▶ [INSTRUCTIONS FOR THE TASK] Across all lines of the entries, tally those with the word "Всегда" in them. The reply is the tally, by itself.

▶ [PROVIDED RECORDS]

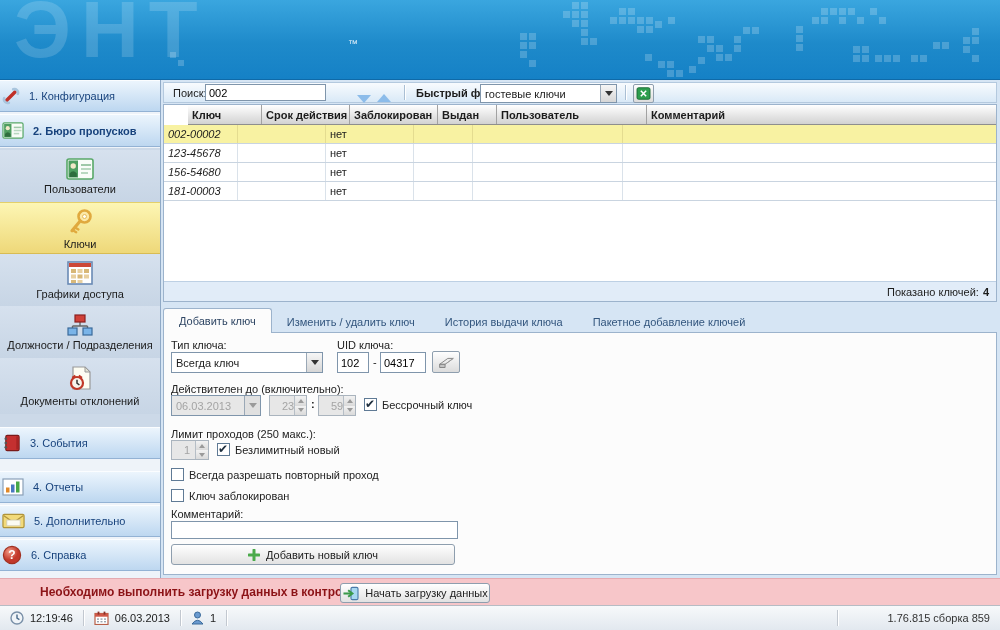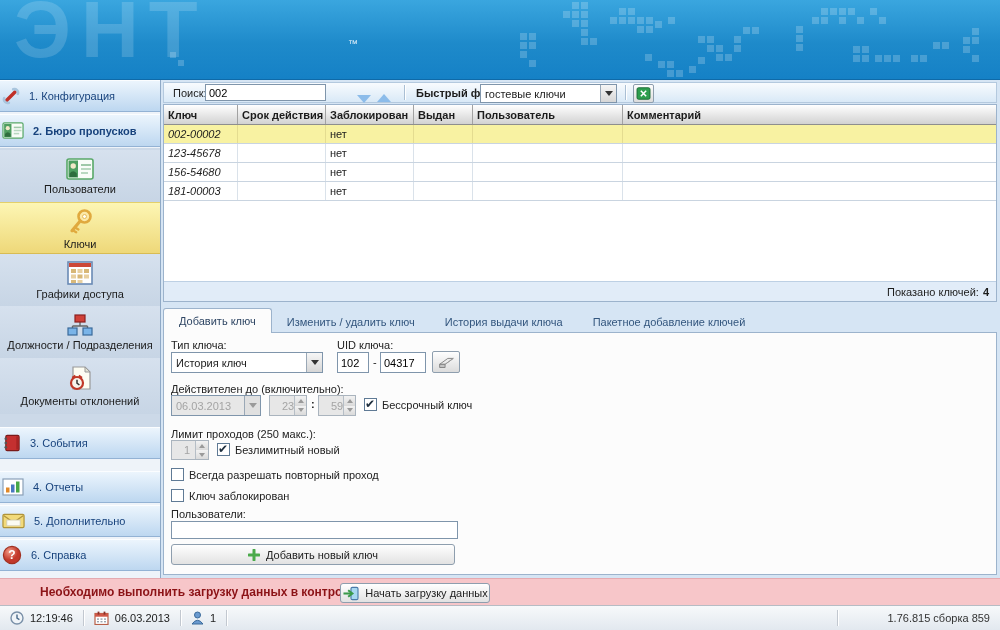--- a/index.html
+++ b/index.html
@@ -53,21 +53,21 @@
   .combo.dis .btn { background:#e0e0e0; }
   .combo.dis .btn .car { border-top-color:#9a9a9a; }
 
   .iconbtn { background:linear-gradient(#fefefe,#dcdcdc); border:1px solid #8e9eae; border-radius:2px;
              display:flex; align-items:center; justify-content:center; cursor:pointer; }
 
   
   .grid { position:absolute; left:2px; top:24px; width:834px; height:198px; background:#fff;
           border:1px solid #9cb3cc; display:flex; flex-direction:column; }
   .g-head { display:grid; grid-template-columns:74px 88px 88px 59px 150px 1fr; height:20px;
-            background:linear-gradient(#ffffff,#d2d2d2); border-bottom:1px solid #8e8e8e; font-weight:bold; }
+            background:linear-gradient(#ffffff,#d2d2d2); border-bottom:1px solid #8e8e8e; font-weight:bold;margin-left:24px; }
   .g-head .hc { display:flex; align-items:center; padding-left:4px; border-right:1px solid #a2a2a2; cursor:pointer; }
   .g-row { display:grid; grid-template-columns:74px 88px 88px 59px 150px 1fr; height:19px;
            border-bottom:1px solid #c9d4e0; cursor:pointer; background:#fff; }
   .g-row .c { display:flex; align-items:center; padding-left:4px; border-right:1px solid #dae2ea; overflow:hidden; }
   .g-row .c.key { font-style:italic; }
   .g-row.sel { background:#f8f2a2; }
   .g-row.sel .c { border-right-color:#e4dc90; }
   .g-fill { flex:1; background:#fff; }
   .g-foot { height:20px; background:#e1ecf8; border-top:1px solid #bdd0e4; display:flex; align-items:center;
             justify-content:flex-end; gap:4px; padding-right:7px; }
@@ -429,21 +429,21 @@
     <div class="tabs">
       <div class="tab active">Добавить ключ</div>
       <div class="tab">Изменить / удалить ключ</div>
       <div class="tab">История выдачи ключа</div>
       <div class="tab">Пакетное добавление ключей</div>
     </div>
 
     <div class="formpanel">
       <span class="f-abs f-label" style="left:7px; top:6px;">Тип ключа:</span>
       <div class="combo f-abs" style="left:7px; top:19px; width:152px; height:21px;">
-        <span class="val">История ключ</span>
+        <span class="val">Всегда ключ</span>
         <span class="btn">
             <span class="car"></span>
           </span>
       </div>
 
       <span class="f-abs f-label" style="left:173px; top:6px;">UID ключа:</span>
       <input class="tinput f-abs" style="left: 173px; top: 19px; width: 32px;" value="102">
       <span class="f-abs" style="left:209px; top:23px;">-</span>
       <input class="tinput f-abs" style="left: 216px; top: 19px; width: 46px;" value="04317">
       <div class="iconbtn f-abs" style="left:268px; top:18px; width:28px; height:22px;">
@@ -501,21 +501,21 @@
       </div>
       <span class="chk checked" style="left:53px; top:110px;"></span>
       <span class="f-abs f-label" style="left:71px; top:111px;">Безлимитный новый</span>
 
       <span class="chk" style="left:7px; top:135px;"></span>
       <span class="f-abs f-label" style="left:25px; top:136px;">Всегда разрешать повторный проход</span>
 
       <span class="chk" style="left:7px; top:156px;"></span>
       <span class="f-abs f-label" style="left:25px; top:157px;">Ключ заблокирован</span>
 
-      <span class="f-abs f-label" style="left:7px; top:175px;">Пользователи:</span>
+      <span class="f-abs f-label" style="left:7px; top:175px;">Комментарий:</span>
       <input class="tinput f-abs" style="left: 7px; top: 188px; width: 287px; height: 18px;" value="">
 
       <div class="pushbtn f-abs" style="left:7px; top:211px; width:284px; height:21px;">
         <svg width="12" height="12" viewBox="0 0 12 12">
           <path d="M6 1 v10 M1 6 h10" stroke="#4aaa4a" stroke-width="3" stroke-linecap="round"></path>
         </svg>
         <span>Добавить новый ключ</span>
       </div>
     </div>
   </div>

▶ [SOLUTION TO THIS EXERCISE] 2